早朝朝一番で「王都まで一番早いやつで」と手配した馬車故に、案の定乗り心地は最悪であった。速度を重視すると乗り心地は保証出来ないと忠告を受けたため理解はしていたつもりだったが、想定以上の様子である。
「あー、ダメだ気持ち悪ィ……ゲロ吐きそう……」
さすがに公衆の面前で乗り物酔いで嘔吐などはする訳にはいかないと、官服の上衣を脱いで近くのベンチに腰を下ろす。
上着を脱いだのはここが王都、かの女王様のお膝元であり身分の象徴を晒した状態での醜態の露呈は避けたいというガーネなりの女王への忠義のつもりであった。
とは言え、上衣の下に隠していたホルスターはシャツの上で主張している。遠巻きにも『警察』『憲兵』『王城騎士』のどこかに所属しているであろうことは見て取れるだろう。
空を仰ぐように背凭れに深く寄り掛かり、少し冷たい風を浴びる。
まだ多少の視界の揺れと胸のむかつきは感じるものの、幾分かましになってくると周囲をゆっくり見回す。
地方出身のガーネにとって、王都など数える程しか訪れたことはない。
それこそ直近で言うと、約1年前半前の警察官採用試験の時と、採用試験合格後の手続き。採用されてからの1年間の警察学校入校と卒業後の叙任式。その数ヶ月後の王城式典の際の警備で来たくらいで、一番新しい王都の記憶は女王の鮮烈な顎クイと無茶振り。
どれも観光や遊びなどで過ごす余裕は皆無だった。
大きな商店や娯楽施設、教育設備や病院など、どれも時代の最先端・流行の発信地として機能している。
昨日ヘルソニアに発破をかけられたにも関わらずガーネが王都に出戻った理由は一つ。眺めていた地図でたまたま目に止まった箇所にある。
嘔吐感がある程度おさまるとガーネはやっと立ち上がり、上衣を羽織りながら目的地に向かって歩き始める。
『王立大図書館付属研究院』
地方にも分院はあるが、ここはその総本山とも言える施設である。
歴史書から娯楽雑誌・俗世的な小説まで、国内刊行の図書は全て蔵書してある図書館設備と、所謂黒魔術の類の魔導書や危険思想書物、国家機密が封じられたらしい管理指定図書庫。魔法や遺物などを研究する主要研究所が併設されていた。

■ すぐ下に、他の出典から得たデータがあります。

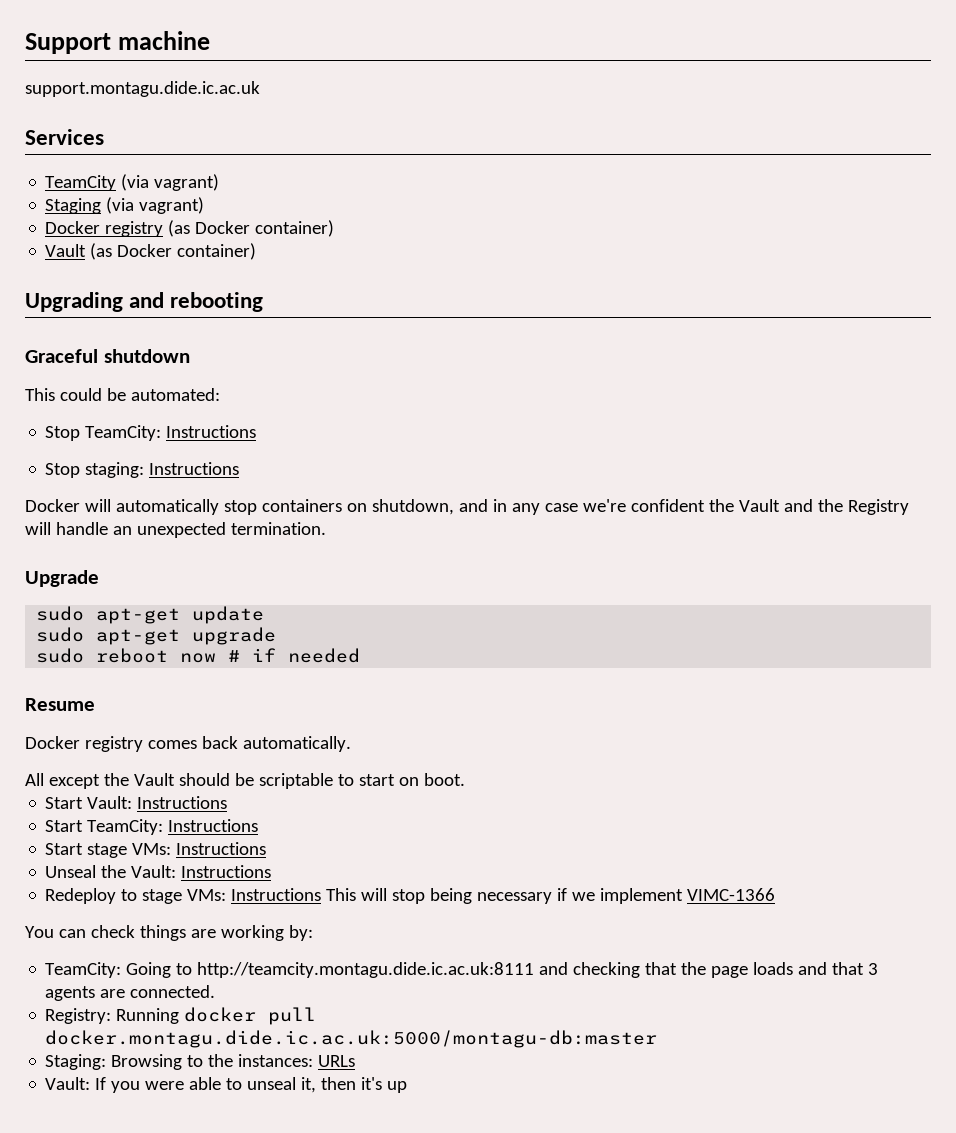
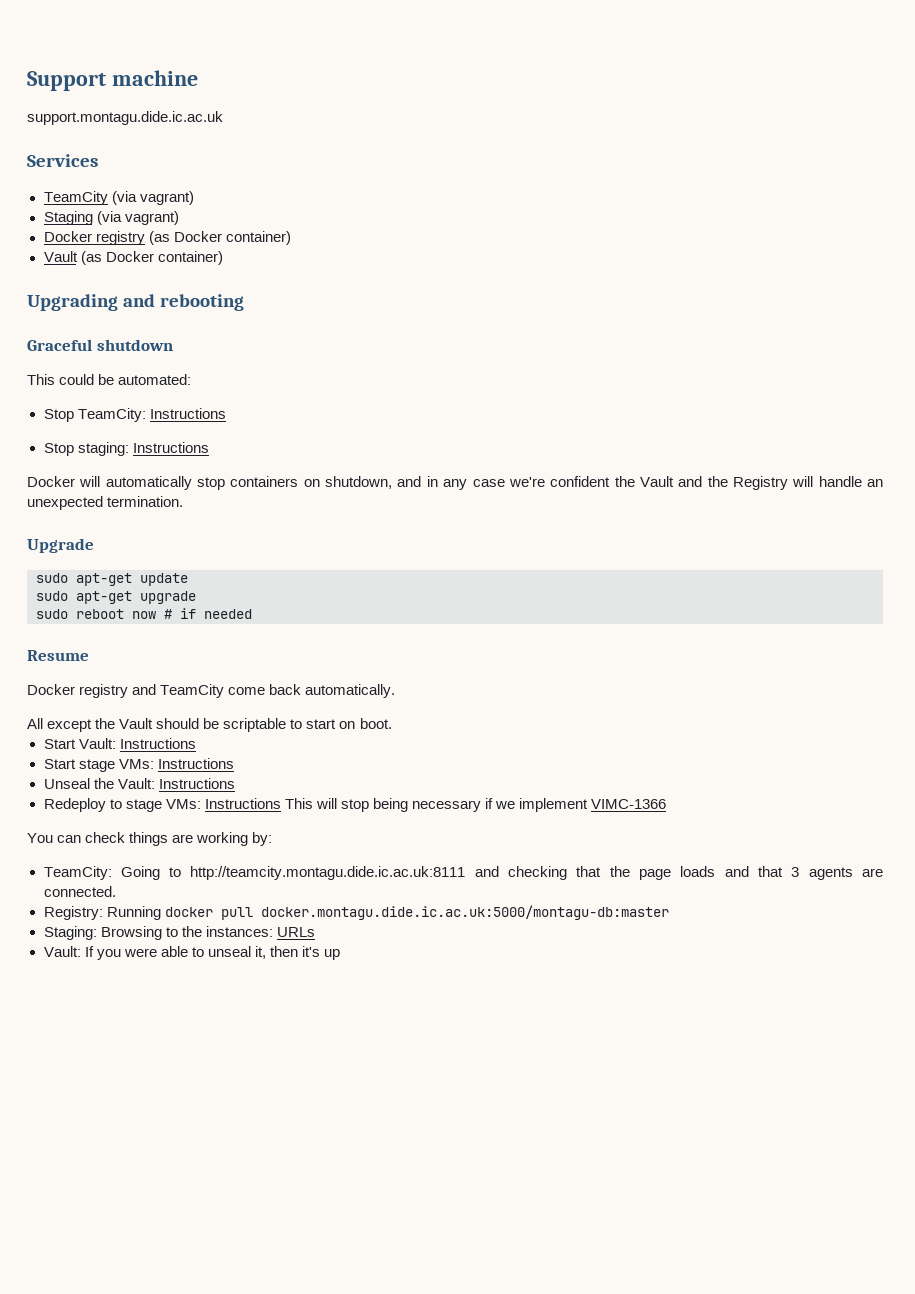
- Docker registry comes back automatically.
+ Docker registry and TeamCity come back automatically.
- Start TeamCity: Instructions

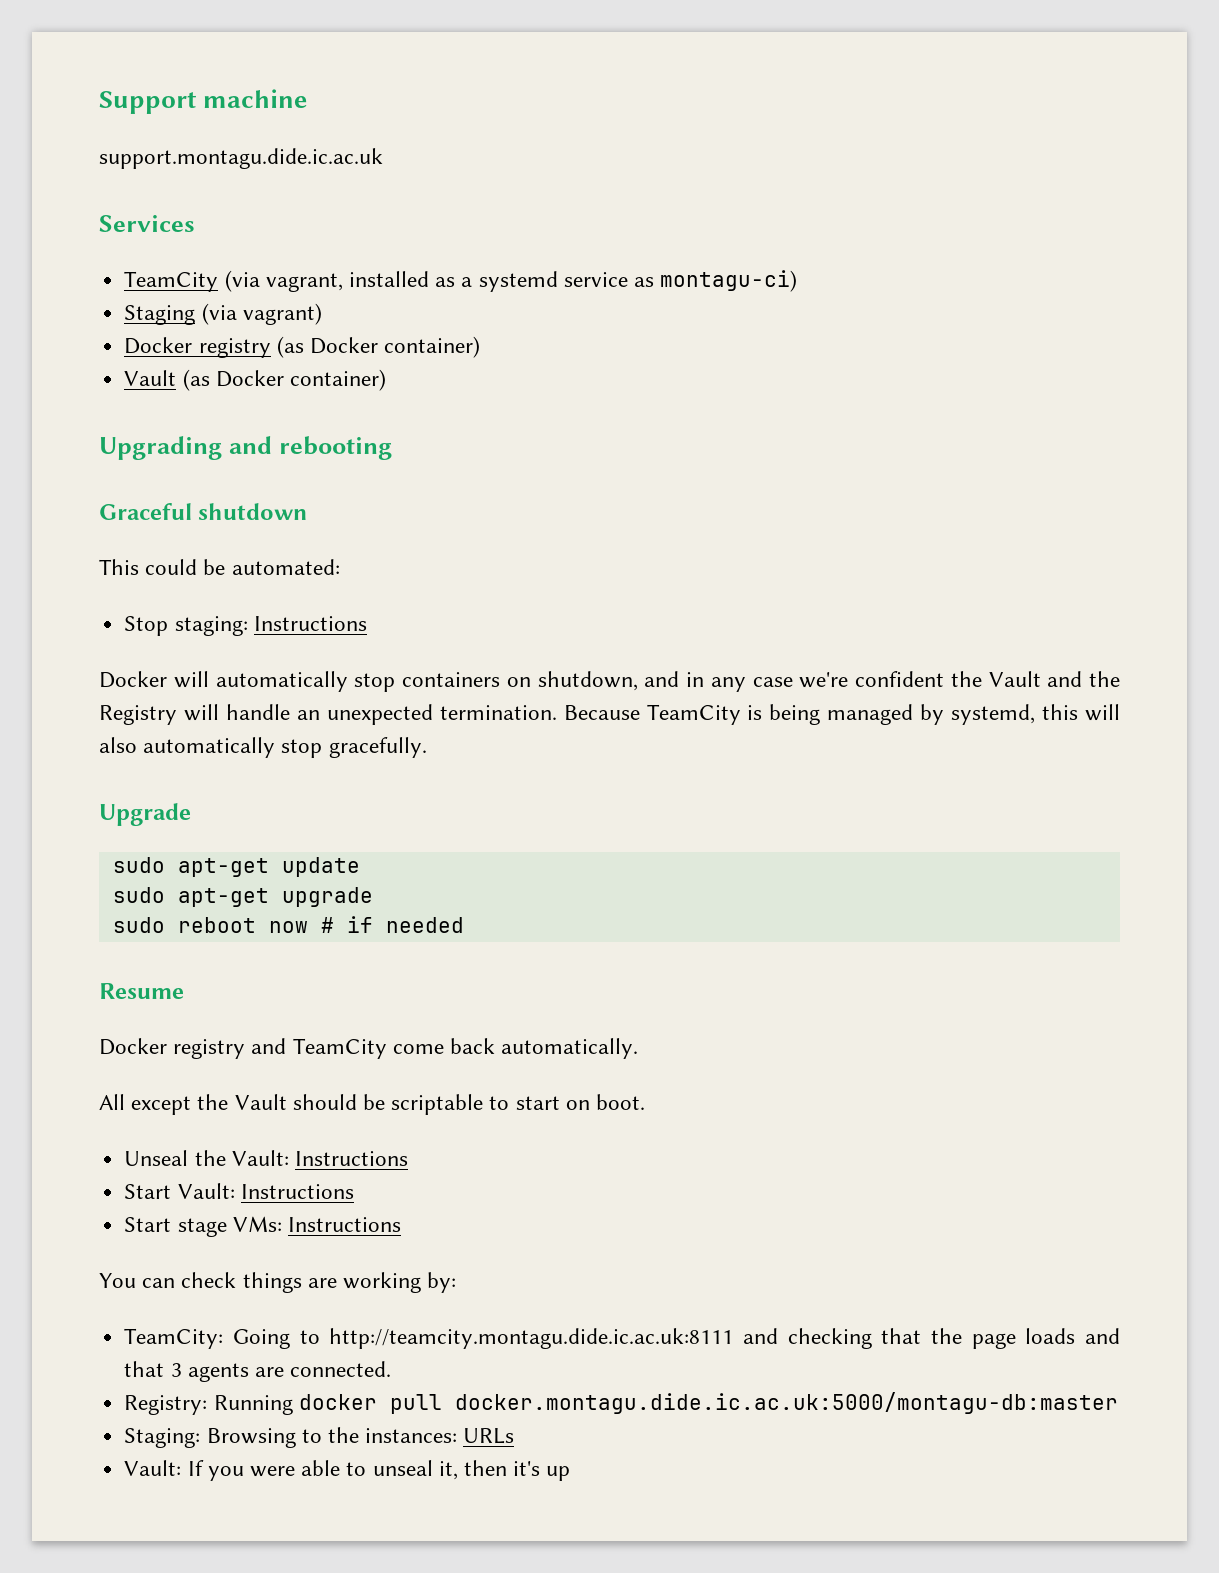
- TeamCity (via vagrant)
+ TeamCity (via vagrant, installed as a systemd service as montagu-ci)
- Stop TeamCity: Instructions
+ Because TeamCity is being managed by systemd, this will also automatically stop gracefully.
+ Unseal the Vault: Instructions
- Unseal the Vault: Instructions
- Redeploy to stage VMs: Instructions This will stop being necessary if we implement VIMC-1366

ガーネはそこに敢えて官服のまま立ち入ると、周囲のざわつきをもはや気にした様子も無くズカズカと図書施設の奥に向かっていく。
歴史書や魔導書など、とりあえず目的に何かが掠りそうな図書を何冊か手にして窓際のデスクスペースに腰を落とす。
真昼の明るい太陽の光が差し込む中、ぱらぱらと目的のページを探すように捲っていく。
建国の歴史、女王の『素晴らしい』逸話、国の未解決事件に誰でも扱える簡単な魔法…どれも今ガーネが求めているものではない。
何度か蔵書棚と自習スペースを行き来するも、闇雲に選んだ本が用を成すとは思えないとようやく気付いた様子で本を閉じて頬杖をつく。
「…と、なると…あっちか。入れっかな」
やや緊張した面持ちで明るい『一般図書フロア』の一角の、奥の方に目を向けると「よし」と呟いて立ち上がった。